**YOUR TASK**
Nothing but the images is to be left out of your exact copy of the entries.
┏━━
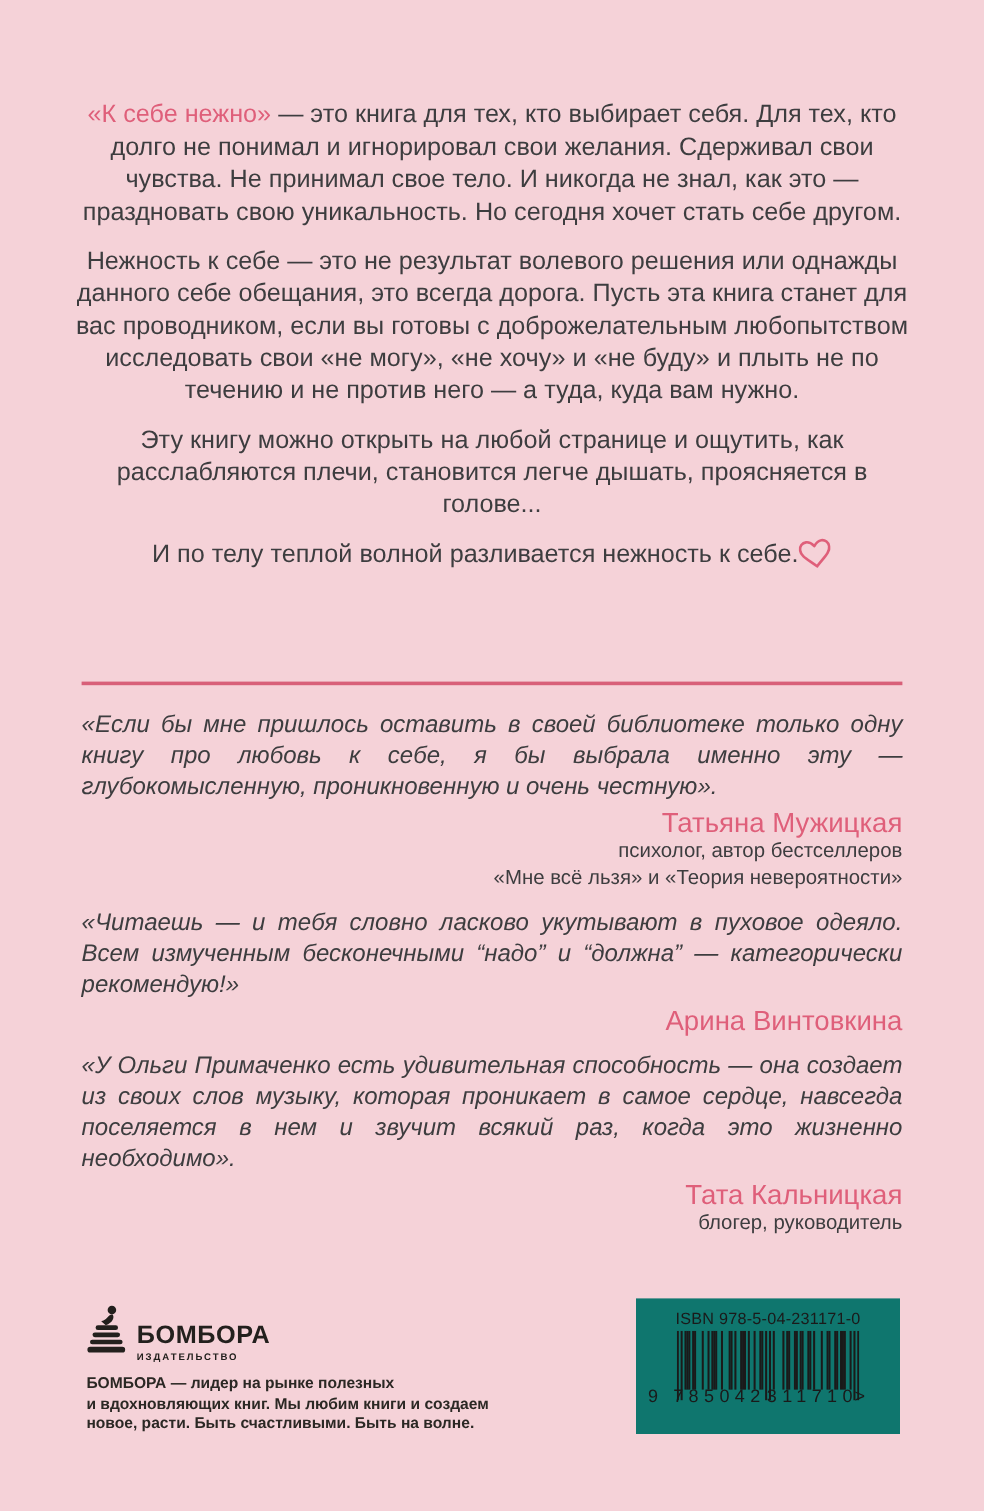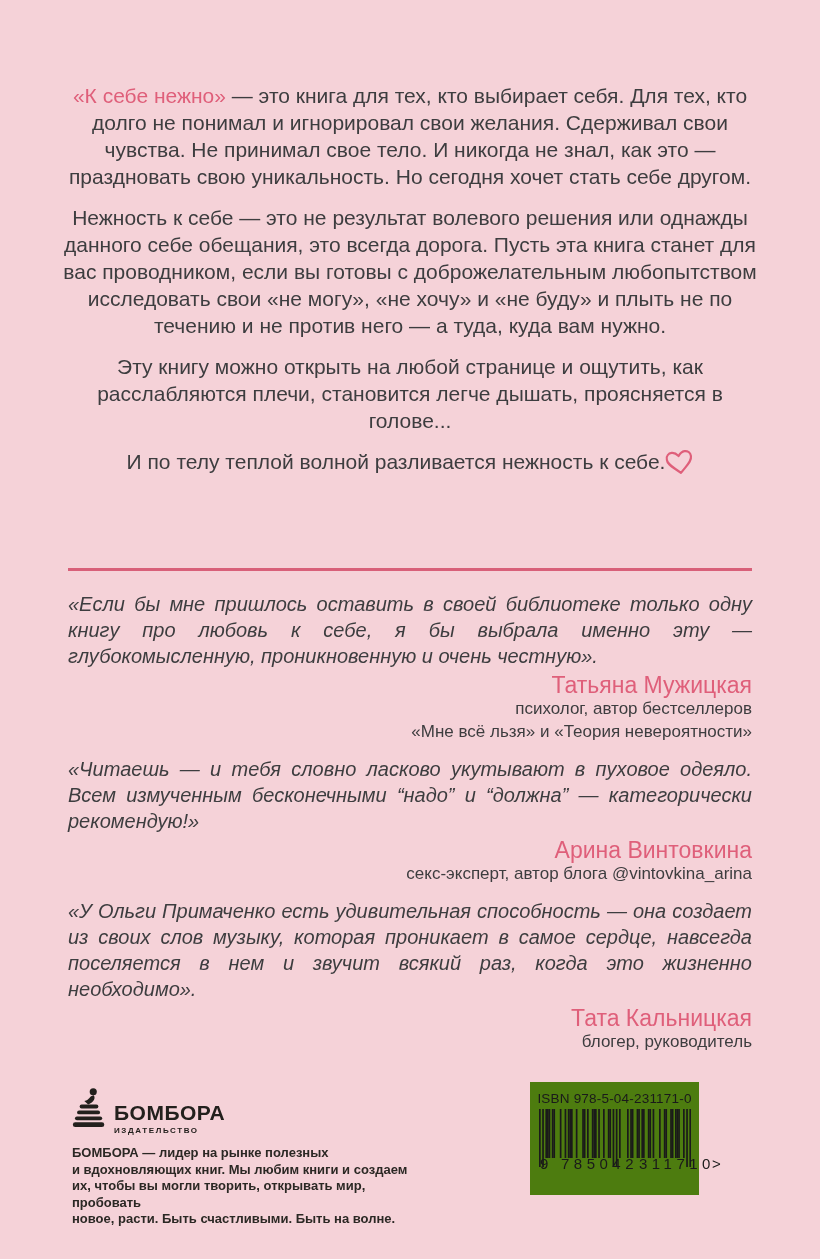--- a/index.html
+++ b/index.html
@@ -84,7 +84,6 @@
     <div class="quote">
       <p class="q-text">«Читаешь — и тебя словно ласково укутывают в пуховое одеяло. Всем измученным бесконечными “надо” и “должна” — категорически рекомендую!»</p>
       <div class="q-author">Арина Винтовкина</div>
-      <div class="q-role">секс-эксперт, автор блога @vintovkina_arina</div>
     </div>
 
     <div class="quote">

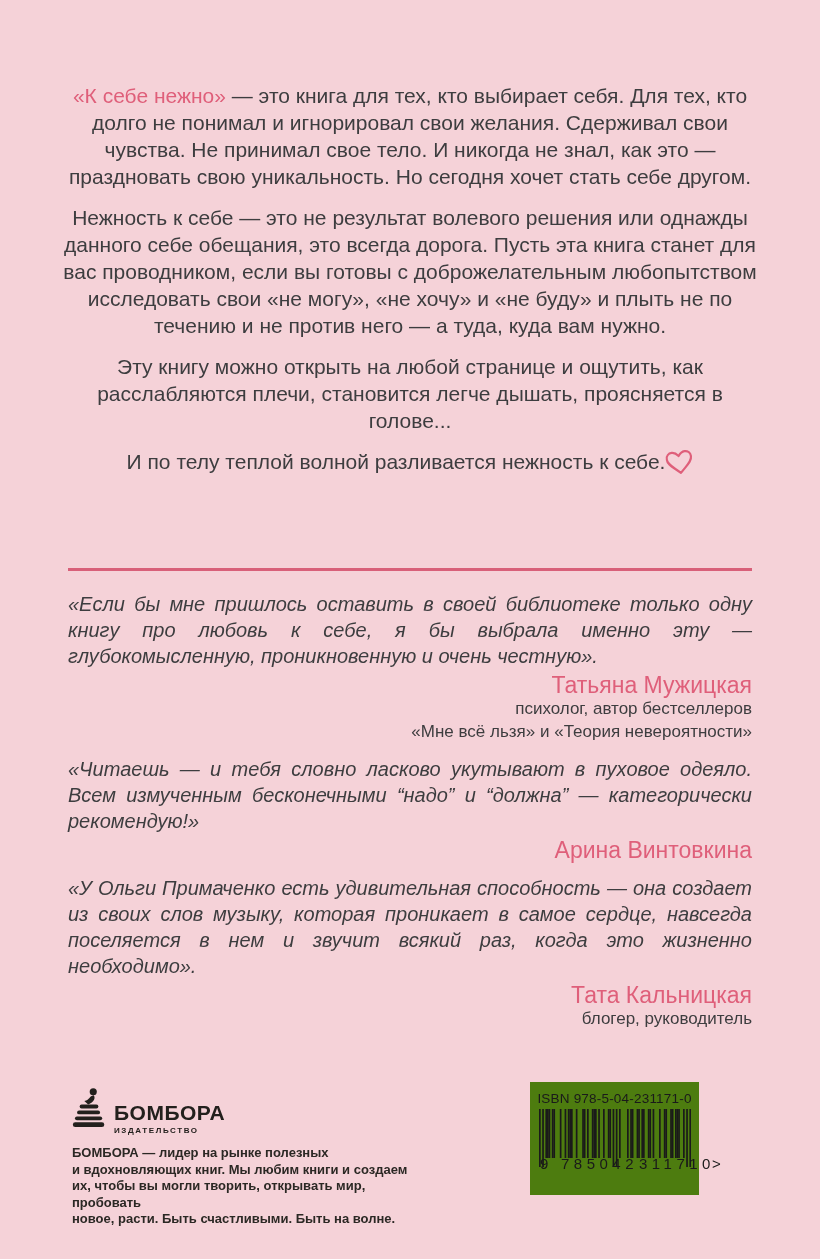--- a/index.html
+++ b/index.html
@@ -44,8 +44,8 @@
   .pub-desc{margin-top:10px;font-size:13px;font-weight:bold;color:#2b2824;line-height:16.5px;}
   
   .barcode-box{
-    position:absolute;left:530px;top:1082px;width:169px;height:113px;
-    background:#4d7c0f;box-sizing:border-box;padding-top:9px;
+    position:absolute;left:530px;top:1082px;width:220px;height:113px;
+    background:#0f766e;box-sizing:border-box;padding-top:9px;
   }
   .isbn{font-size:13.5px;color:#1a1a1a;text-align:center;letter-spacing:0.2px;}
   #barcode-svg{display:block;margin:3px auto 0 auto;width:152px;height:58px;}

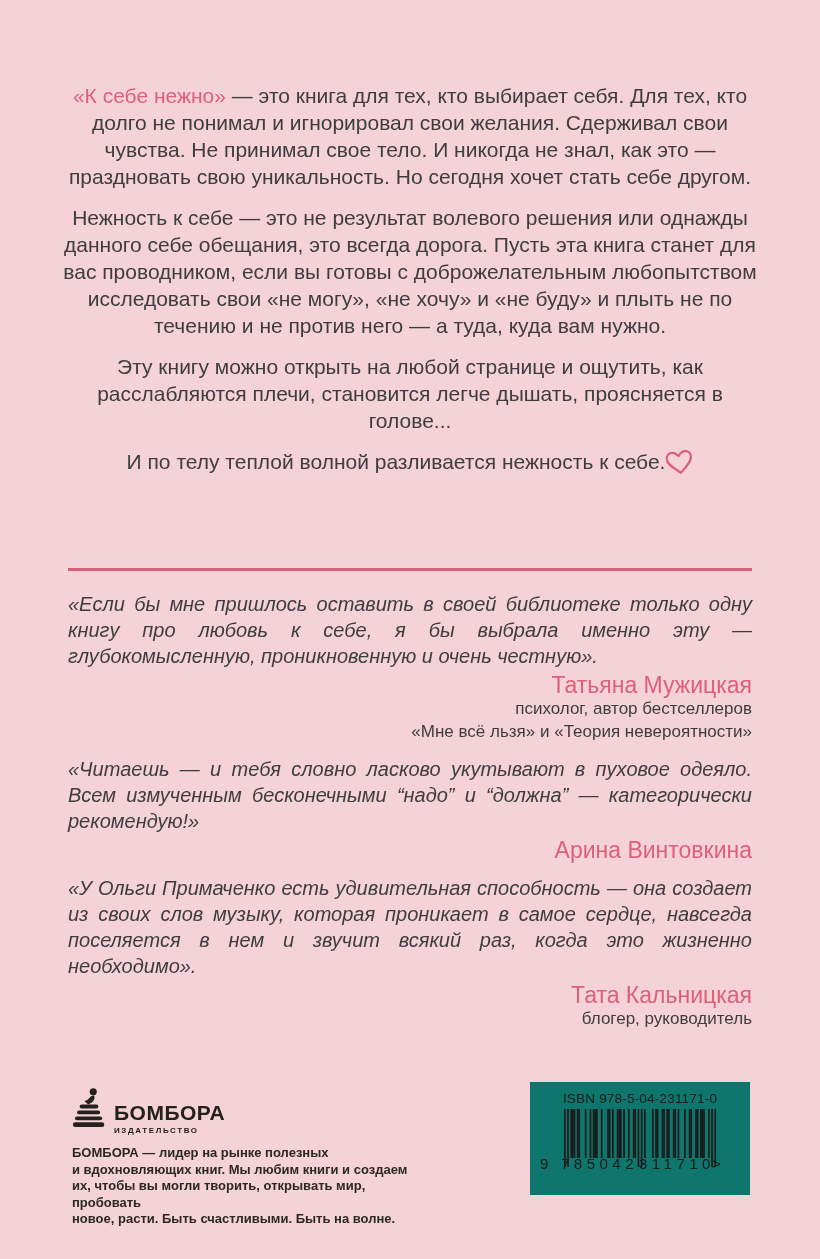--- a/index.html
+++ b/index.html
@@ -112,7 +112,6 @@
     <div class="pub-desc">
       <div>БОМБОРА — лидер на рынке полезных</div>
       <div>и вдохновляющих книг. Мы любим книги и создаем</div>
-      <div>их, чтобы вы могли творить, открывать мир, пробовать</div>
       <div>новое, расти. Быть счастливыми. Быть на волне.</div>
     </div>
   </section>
┗━━
**SOLUTION FOR THIS EXERCISE**
--- a/index.html
+++ b/index.html
@@ -84,7 +84,6 @@
     <div class="quote">
       <p class="q-text">«Читаешь — и тебя словно ласково укутывают в пуховое одеяло. Всем измученным бесконечными “надо” и “должна” — категорически рекомендую!»</p>
       <div class="q-author">Арина Винтовкина</div>
-      <div class="q-role">секс-эксперт, автор блога @vintovkina_arina</div>
     </div>
 
     <div class="quote">

--- a/index.html
+++ b/index.html
@@ -44,8 +44,8 @@
   .pub-desc{margin-top:10px;font-size:13px;font-weight:bold;color:#2b2824;line-height:16.5px;}
   
   .barcode-box{
-    position:absolute;left:530px;top:1082px;width:169px;height:113px;
-    background:#4d7c0f;box-sizing:border-box;padding-top:9px;
+    position:absolute;left:530px;top:1082px;width:220px;height:113px;
+    background:#0f766e;box-sizing:border-box;padding-top:9px;
   }
   .isbn{font-size:13.5px;color:#1a1a1a;text-align:center;letter-spacing:0.2px;}
   #barcode-svg{display:block;margin:3px auto 0 auto;width:152px;height:58px;}

--- a/index.html
+++ b/index.html
@@ -112,7 +112,6 @@
     <div class="pub-desc">
       <div>БОМБОРА — лидер на рынке полезных</div>
       <div>и вдохновляющих книг. Мы любим книги и создаем</div>
-      <div>их, чтобы вы могли творить, открывать мир, пробовать</div>
       <div>новое, расти. Быть счастливыми. Быть на волне.</div>
     </div>
   </section>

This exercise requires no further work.